真っ青な海に面したこの街には、眩しい程に白い建物が立ち並んでいる。
領主の屋敷のある丘の上から見る景色は、白と青のコントラストが美しく、まるで絵画のようだった。
「おしゃれな街ですね」
潮風に吹かれながら嘆声をもらすミヤコに思わずドキリとしたが、よく見るといつのまにか、ステータスから「状態異常:チャーム」の文字が消えている。
「あぁ」と安堵のため息をついてから、私は「はは……」と苦笑いした。
おかしいくらいに眩しかったミヤコを、ようやく普通に見られるようになったのだ。
一安心、と言いたいところだが、実のところ私は、ミヤコを昨日以上に警戒していた。
何せ、今朝の契約解除で、彼女の封印された魔力は全て解放されてしまったのだ。
今までは補助魔法だけだったが、これからは回復魔法と攻撃魔法も突然発動する可能性がある。

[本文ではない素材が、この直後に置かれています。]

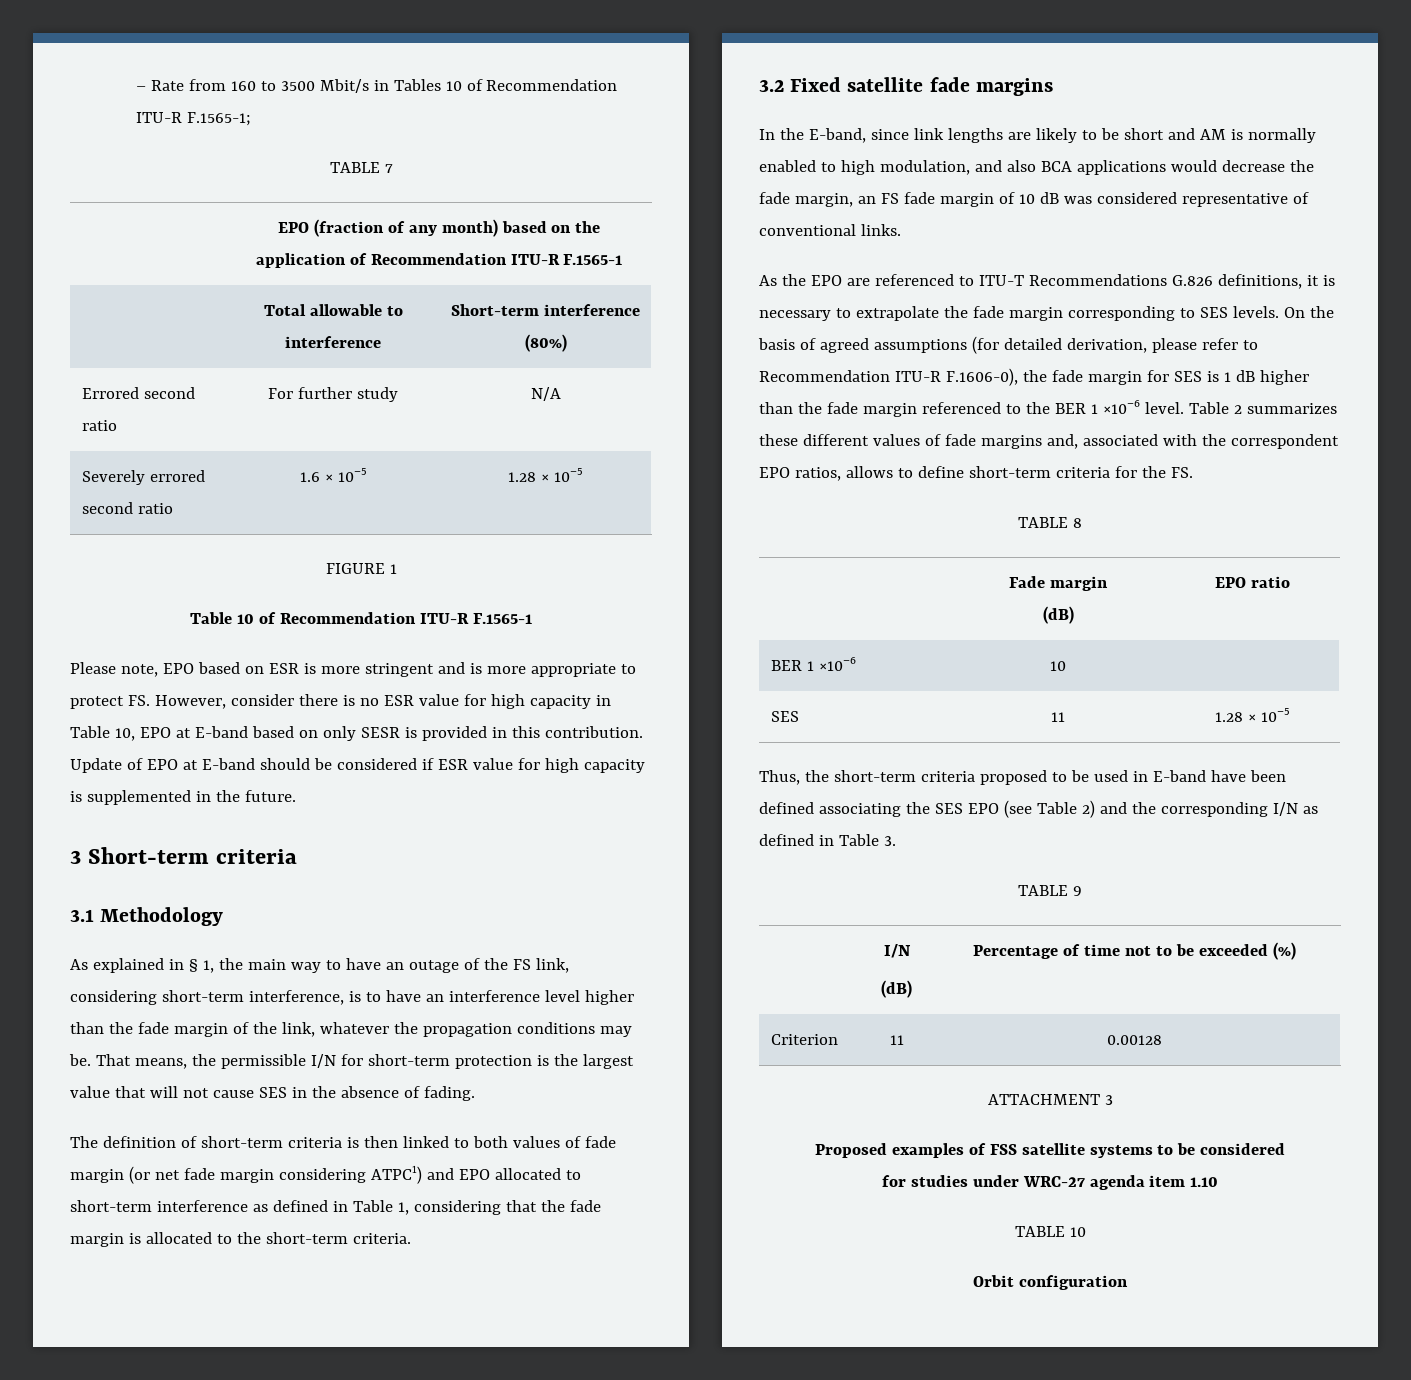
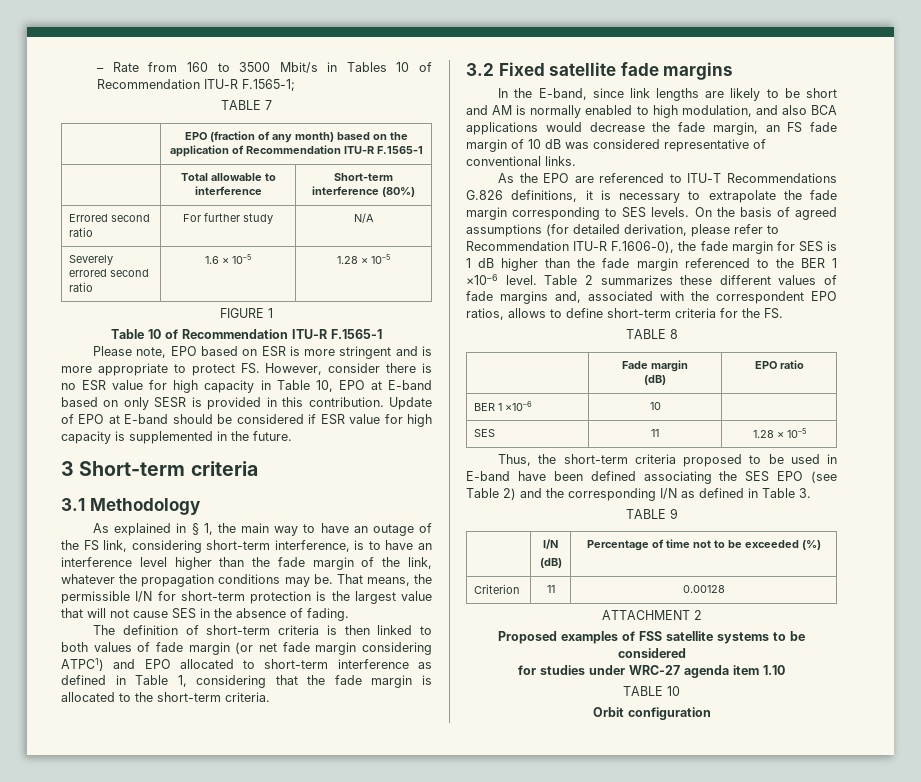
- ATTACHMENT 3
+ ATTACHMENT 2

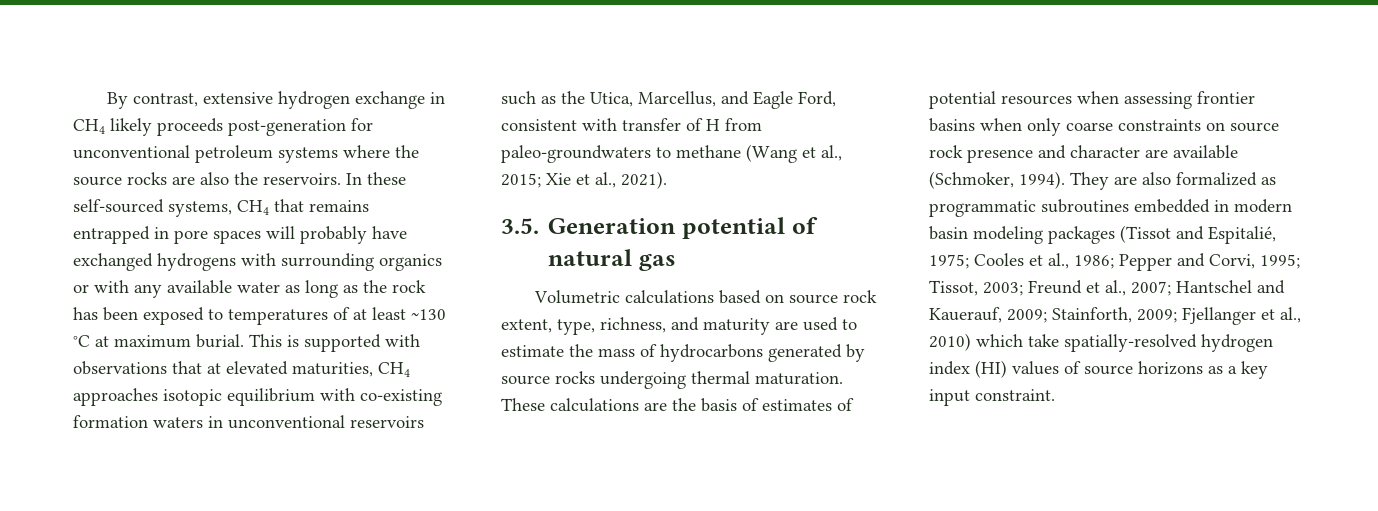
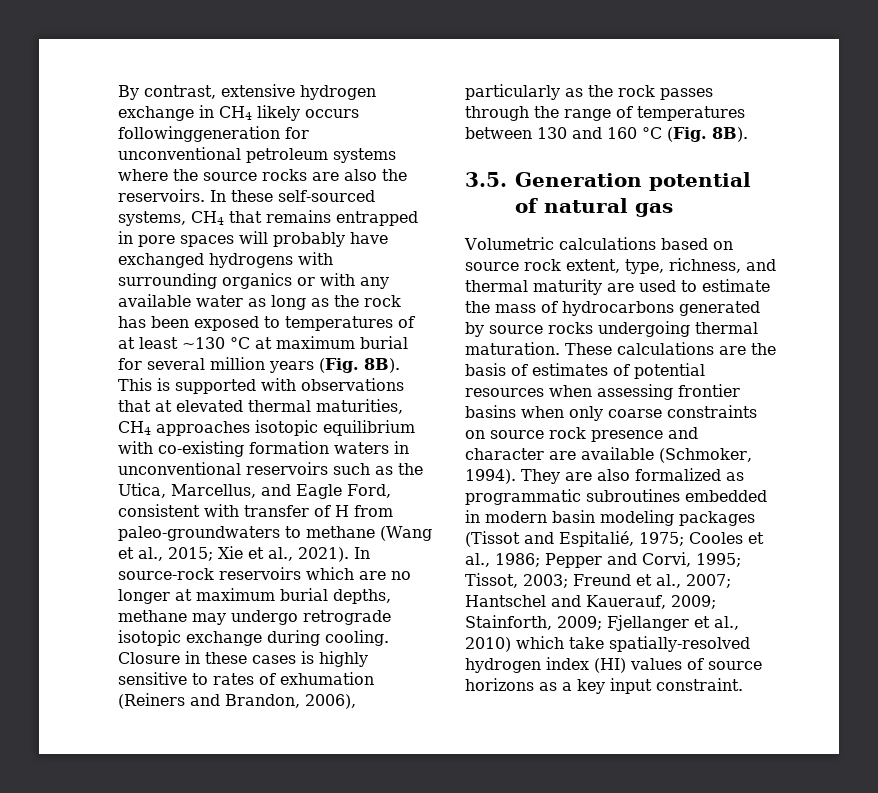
- By contrast, extensive hydrogen exchange in CH4 likely proceeds post-generation for unconventional petroleum systems where the source rocks are also the reservoirs.
+ By contrast, extensive hydrogen exchange in CH4 likely occurs followinggeneration for unconventional petroleum systems where the source rocks are also the reservoirs.
- In these self-sourced systems, CH4 that remains entrapped in pore spaces will probably have exchanged hydrogens with surrounding organics or with any available water as long as the rock has been exposed to temperatures of at least ~130 °C at maximum burial.
+ In these self-sourced systems, CH4 that remains entrapped in pore spaces will probably have exchanged hydrogens with surrounding organics or with any available water as long as the rock has been exposed to temperatures of at least ~130 °C at maximum burial for several million years (Fig. 8B).
- This is supported with observations that at elevated maturities, CH4 approaches isotopic equilibrium with co-existing formation waters in unconventional reservoirs such as the Utica, Marcellus, and Eagle Ford, consistent with transfer of H from paleo-groundwaters to methane (Wang et al., 2015; Xie et al., 2021).
+ This is supported with observations that at elevated thermal maturities, CH4 approaches isotopic equilibrium with co-existing formation waters in unconventional reservoirs such as the Utica, Marcellus, and Eagle Ford, consistent with transfer of H from paleo-groundwaters to methane (Wang et al., 2015; Xie et al., 2021). In source-rock reservoirs which are no longer at maximum burial depths, methane may undergo retrograde isotopic exchange during cooling. Closure in these cases is highly sensitive to rates of exhumation (Reiners and Brandon, 2006), particularly as the rock passes through the range of temperatures between 130 and 160 °C (Fig. 8B).
- Volumetric calculations based on source rock extent, type, richness, and maturity are used to estimate the mass of hydrocarbons generated by source rocks undergoing thermal maturation.
+ Volumetric calculations based on source rock extent, type, richness, and thermal maturity are used to estimate the mass of hydrocarbons generated by source rocks undergoing thermal maturation.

いつ何が発動するか分からない上に、高い威力に長い効果時間……これは本当に恐ろしい。
――ミヤコが鼻歌でも歌おうものなら、空から隕石が降ってくる可能性もあるな。
美しい街が燃え上がる様子を想像して、私はまた苦笑いをもらす。
最初は歌によって発動したように思えた彼女の術だが、詠唱なしでウィンドクイックが発動したところを見ると、実際は歌った事によって、彼女の心が動いた事が原因で発動していると思われる。
考えただけで魔法を発動させてしまうという事は、千年に一人の逸材だと言われている、大魔導士ガルベル様と同じだけの素質があるという事だ。
――少しゾッとするが、マリルやガルベル様ならともかく、ミヤコはかなり心が広い……。彼女の歌う歌は優しいメロディーのものが多いし、変に刺激しなければ問題ないだろう。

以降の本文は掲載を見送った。